I’m not a baby, you snot.
Indeed, left to her own devices, Lynnie would be quite capable of performing all the tasks Charlotte has taken upon herself, though she’s been forced to forgo sugar since those little packets became so difficult to open. Still, she opens her mouth for the familiar, bland bite.
Just as she swallows, a familiar face comes on the TV. Willard Scott, the garrulous weatherman who manages at once to be both ancient and ageless, stands with
the White House lawn as a backdrop. “Happy Birthday to You” plays in the background, and then the picture of a spinning jam jar fills the screen. She knocks Charlotte’s hand out of the way and leans forward. Somehow, the girl has enough wits to turn up the volume.
Every year since the first stroke, Lynnie has entered her name for the honor of being recognized for living an entire century. Or more.

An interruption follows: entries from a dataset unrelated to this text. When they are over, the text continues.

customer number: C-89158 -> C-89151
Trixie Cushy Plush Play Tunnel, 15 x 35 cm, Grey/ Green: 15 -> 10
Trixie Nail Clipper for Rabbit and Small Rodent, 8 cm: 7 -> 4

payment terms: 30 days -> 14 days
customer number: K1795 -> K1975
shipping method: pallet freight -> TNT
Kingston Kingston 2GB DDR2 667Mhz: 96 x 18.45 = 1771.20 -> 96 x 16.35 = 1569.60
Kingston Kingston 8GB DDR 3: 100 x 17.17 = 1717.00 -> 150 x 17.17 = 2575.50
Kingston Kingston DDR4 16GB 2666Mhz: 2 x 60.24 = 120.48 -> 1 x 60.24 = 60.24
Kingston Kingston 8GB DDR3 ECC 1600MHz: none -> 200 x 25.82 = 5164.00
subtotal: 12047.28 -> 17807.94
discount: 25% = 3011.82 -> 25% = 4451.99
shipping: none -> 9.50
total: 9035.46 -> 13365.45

They used to be a rare breed, these people who lived past one hundred. But lately, Willard Scott and the Smucker’s jam jar have been saluting so many men and women that it makes turning one hundred seem as common as taking a bath. Last year she even allowed Nurse Betten to e-mail the information. But never has that jar spun around to show her name, her face.

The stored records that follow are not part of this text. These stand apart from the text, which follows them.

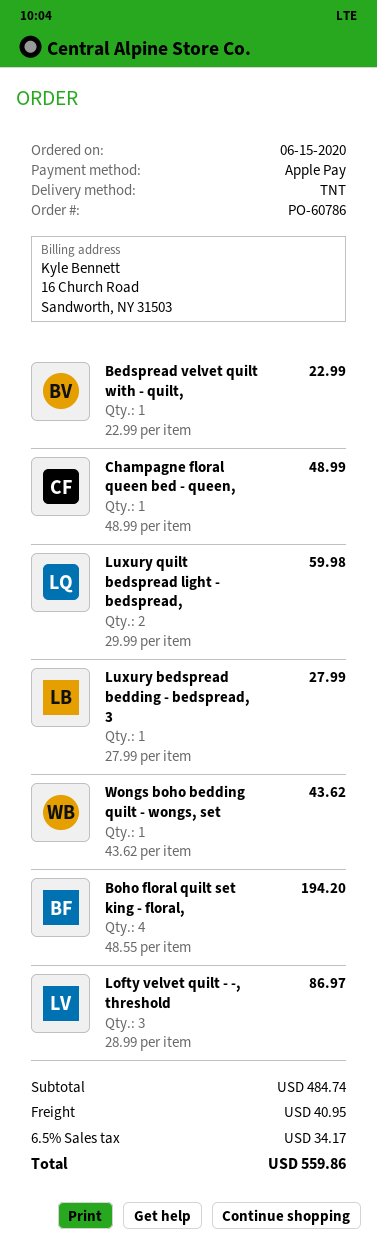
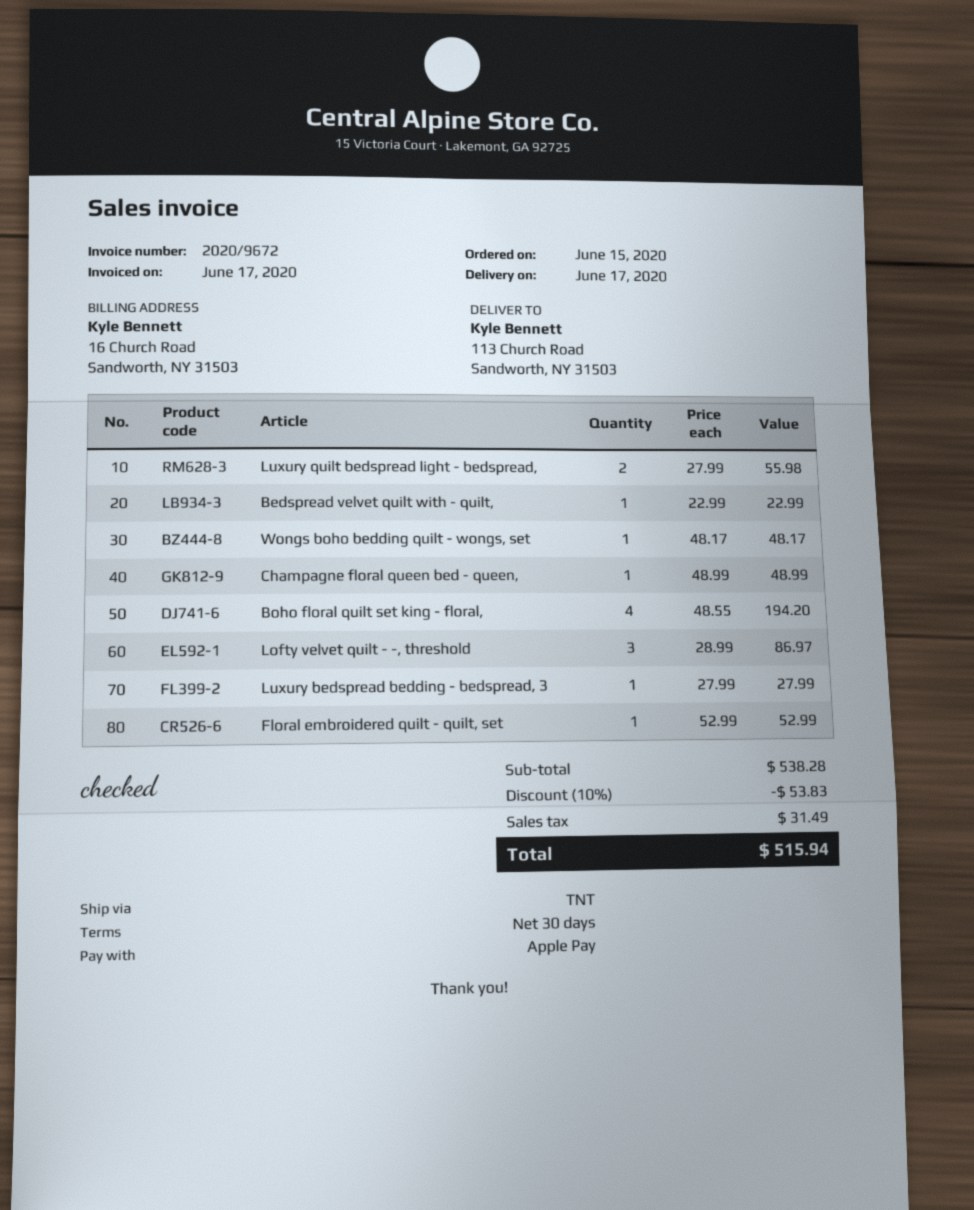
Luxury quilt bedspread light - bedspread,: 2 x 29.99 = 59.98 -> 2 x 27.99 = 55.98
Wongs boho bedding quilt - wongs, set: 1 x 43.62 = 43.62 -> 1 x 48.17 = 48.17
Floral embroidered quilt - quilt, set: none -> 1 x 52.99 = 52.99
subtotal: 484.74 -> 538.28
discount: none -> 10% = 53.83
shipping: 40.95 -> none
tax: 34.17 -> 31.49
total: 559.86 -> 515.94

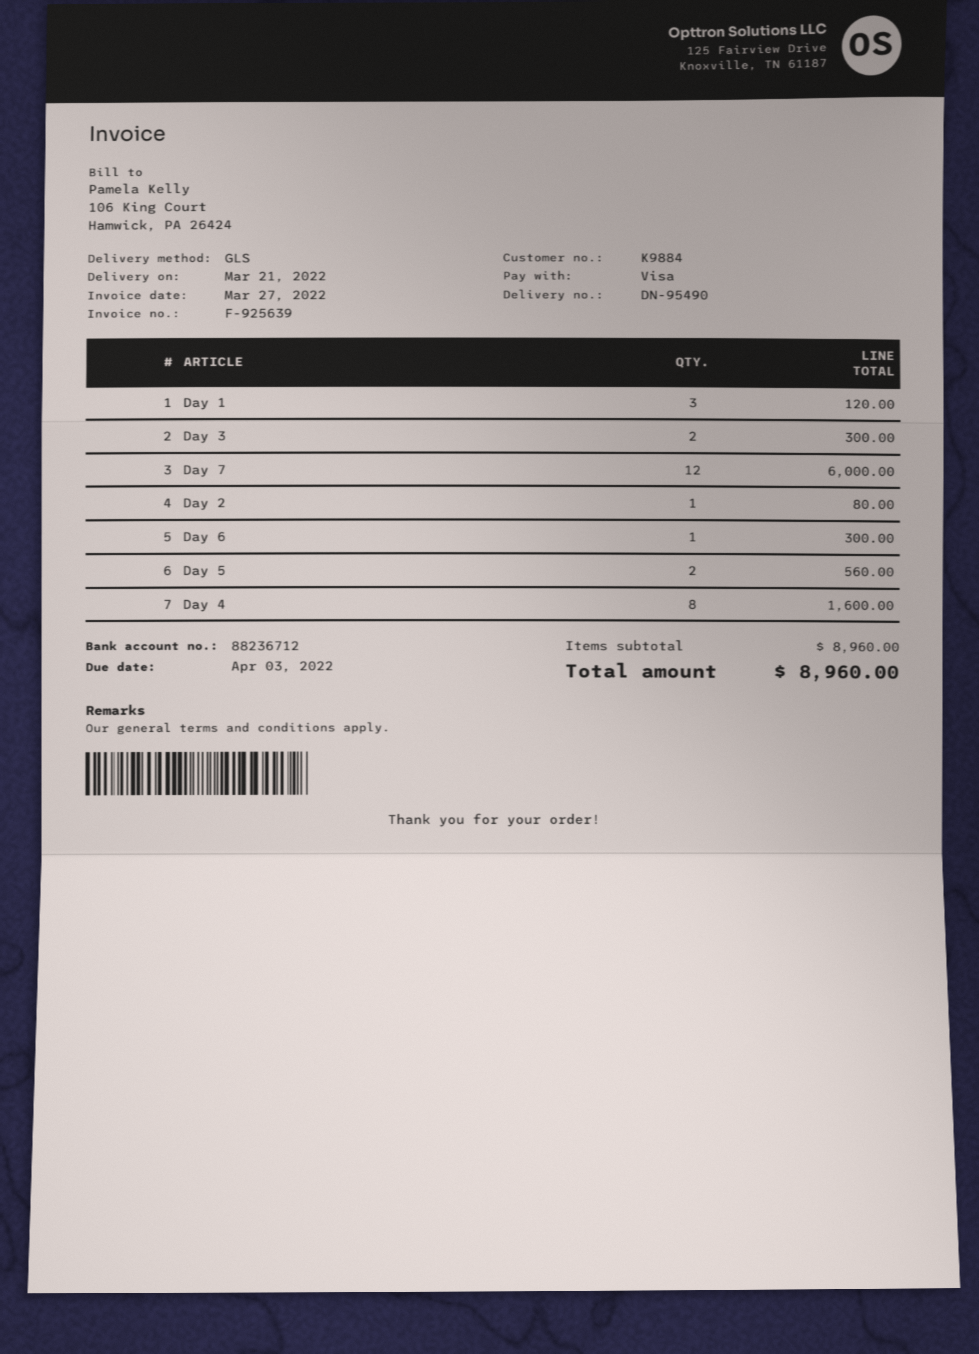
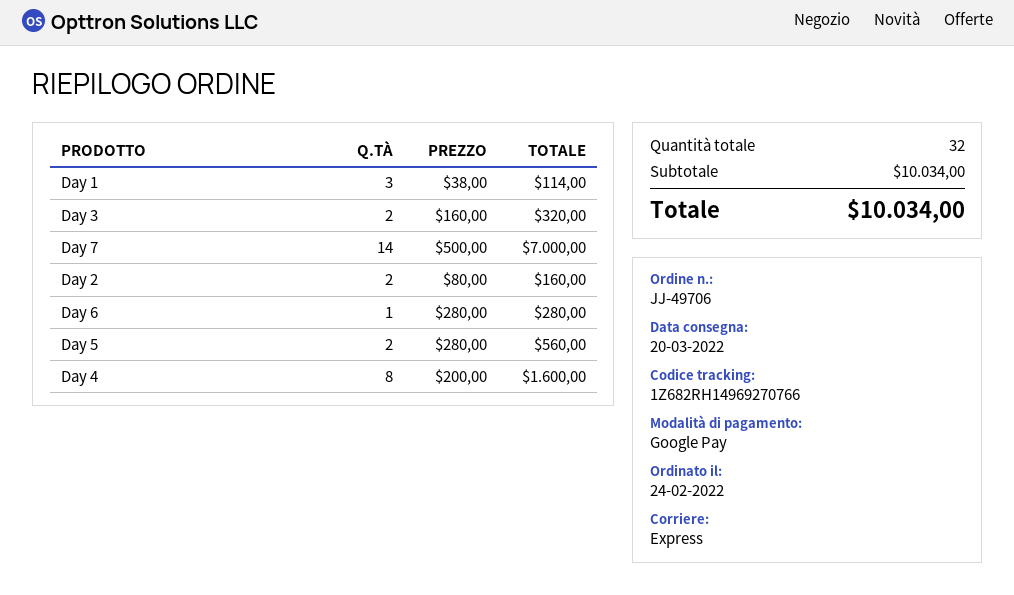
delivery date: 2022-03-21 -> 2022-03-20
payment method: Visa -> Google Pay
shipping method: GLS -> express
Day 1: 3 for 120.00 -> 3 for 114.00
Day 3: 2 for 300.00 -> 2 for 320.00
Day 7: 12 for 6000.00 -> 14 for 7000.00
Day 2: 1 for 80.00 -> 2 for 160.00
Day 6: 1 for 300.00 -> 1 for 280.00
subtotal: 8960.00 -> 10034.00
total: 8960.00 -> 10034.00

“Norm Cheswick,” Mr. Scott announces, “lives in Brooklyn, New York. One hundred years old, and still a Dodgers fan.”
Who cares, old fool!
And then some old woman who owes her longevity to her Saturday night beer.
But after that . . .
She might not recognize herself if not for her name written so prominently within the checkered label of the jar. They must have sent in a picture from her birthday three years ago, because she is sitting in front of an enormous slice of cake. Her mouth is open just the slightest bit, and the skin around it is slack and spotted, like it’s melting from the flames of the birthday candles.
“Well, there you are,” Charlotte says, just as Mr. Scott says her name. If Lynnie could be granted just one more word—just one more chance to speak, dear Jesus—it would be to tell Miss Charlotte Hill to shut up.
“This young lady is one hundred and seven years old. Can you believe that? And looking just as lovely as a sweet spring chicken.”
Oh, Willard. Not everybody gets that kind of commentary.
“Says she spent her youth singing in the church choir. And that she’s seen the light and can’t wait to go back.”
And that is it. Her moment over. The jar spins on to reveal a one-hundred-and-one-year-old who still walks his two poodles around the block every day.
“Sing in the church choir?” Charlotte drops the spoon back in the cooling Cream of Wheat and tears off another piece of muffin. “That’s nuts.”